Supporting multiple data lake file formats with Azure Data Factory
By: John Miner | Updated: 2021-07-21 | Comments (1) | Related: > Azure Data Factory
The most attractive feature of Azure Data Factory is the support for multiple source and target formats. The following MSDN article goes over the available connectors for the copy activity. Since a data lake is comprised of folders and files, we are extremely interested in the file formats supported by ADF. How do we add support for multiple file formats to the existing parameterized pipeline?
There are two activities related to controlling the execution flow for a given pipeline. The "if condition" activity allows for the conditional execution of activities given either a true or false expression. In our example, we will just code for the true conditions. The switch activity allows for the conditional execution of activities given an expression that evaluates to a string. The default activity is only executed when the expression does not match any of the supplied case values. While the two statements can be used to design a dynamic pipeline that supports multiple formats, the if activity will waste a few more computing cycles to achieve the same logic.

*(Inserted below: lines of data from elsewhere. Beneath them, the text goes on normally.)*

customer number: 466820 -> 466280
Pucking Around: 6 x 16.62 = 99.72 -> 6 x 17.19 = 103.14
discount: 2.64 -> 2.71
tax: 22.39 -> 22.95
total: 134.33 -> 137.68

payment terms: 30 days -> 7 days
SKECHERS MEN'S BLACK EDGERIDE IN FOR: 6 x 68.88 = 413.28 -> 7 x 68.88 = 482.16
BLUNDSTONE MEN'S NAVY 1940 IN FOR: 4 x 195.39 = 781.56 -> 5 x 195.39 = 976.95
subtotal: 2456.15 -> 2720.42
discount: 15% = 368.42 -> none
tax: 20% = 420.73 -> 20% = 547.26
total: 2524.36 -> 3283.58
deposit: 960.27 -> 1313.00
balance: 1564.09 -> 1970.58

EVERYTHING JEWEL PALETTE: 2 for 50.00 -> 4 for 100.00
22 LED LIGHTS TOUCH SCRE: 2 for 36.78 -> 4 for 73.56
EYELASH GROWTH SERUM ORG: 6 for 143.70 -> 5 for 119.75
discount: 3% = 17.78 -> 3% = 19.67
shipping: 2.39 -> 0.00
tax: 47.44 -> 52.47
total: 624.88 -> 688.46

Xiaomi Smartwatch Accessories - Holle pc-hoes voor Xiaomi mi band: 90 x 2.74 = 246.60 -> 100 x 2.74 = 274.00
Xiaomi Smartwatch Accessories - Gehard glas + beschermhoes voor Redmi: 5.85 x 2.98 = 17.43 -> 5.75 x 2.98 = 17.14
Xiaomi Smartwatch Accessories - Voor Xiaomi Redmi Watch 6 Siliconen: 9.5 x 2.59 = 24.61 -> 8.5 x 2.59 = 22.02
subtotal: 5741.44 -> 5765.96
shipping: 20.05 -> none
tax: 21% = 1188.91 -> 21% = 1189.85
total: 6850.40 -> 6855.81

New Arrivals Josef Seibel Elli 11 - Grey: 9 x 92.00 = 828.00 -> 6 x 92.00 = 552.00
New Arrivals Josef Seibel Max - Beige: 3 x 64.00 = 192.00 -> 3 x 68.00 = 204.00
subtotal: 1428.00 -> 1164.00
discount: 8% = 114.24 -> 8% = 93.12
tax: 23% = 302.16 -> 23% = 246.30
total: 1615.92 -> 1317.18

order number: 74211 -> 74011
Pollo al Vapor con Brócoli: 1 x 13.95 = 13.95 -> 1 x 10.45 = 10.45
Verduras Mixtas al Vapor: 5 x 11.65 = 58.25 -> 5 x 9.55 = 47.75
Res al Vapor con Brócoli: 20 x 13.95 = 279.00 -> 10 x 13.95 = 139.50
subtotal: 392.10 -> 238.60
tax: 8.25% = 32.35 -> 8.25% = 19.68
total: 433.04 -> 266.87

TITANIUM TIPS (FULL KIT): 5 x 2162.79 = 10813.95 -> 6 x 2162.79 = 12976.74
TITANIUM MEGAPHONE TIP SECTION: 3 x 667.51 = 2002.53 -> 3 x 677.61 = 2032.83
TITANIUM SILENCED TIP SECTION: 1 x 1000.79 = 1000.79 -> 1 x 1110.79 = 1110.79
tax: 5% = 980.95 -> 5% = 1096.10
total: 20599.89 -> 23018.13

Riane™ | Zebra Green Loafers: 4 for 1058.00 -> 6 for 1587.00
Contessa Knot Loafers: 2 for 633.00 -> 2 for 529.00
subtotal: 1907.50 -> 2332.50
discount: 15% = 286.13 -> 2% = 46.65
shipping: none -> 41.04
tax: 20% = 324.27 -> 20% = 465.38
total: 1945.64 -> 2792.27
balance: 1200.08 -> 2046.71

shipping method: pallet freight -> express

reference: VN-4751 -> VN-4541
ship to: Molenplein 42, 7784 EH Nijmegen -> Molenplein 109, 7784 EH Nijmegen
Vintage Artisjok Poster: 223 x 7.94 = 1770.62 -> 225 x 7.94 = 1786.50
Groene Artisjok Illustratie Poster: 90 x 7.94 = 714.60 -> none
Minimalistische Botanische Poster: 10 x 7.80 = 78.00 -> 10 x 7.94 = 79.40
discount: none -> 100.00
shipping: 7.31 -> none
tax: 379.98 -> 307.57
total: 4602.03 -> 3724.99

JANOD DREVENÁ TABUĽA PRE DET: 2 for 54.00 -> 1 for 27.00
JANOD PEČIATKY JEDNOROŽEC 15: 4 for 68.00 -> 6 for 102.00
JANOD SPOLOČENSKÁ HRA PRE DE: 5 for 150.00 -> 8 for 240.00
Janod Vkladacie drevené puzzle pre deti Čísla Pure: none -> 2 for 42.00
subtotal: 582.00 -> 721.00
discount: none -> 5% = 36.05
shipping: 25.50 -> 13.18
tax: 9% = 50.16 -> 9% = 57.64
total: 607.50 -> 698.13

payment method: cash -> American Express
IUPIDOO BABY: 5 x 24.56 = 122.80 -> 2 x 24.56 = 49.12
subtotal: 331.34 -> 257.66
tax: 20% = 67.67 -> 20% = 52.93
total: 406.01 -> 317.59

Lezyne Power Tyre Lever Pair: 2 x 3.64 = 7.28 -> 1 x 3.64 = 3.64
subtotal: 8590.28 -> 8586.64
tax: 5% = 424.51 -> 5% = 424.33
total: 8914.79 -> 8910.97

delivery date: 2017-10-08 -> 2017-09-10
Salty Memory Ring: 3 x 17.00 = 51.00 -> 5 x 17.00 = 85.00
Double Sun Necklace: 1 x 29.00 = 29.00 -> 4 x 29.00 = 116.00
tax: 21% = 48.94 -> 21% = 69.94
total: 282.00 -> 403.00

The development environment created in the previous article will be used to extend the parameter driven pipeline to support multiple destination formats. The following image shows the eight different file formats that can be chosen when setting up a data set for an Azure Data Lake linked service. Our boss has asked us to investigate the use of these data sets in our final dynamic pipeline solution.
One quick way to test a new data set type is to have a set of predefined files existing in the data lake. The enclosed zip file has at least one file per format. The delimited format has two files: csv – comma delimited format and txt – pipe delimited format. The use of a program language specific binary is frown upon nowadays. Who really wants to know the difference between Java and C# floating point numbers at the bit level? Therefore, I chose to zip up the delimited text file to represent a binary file format.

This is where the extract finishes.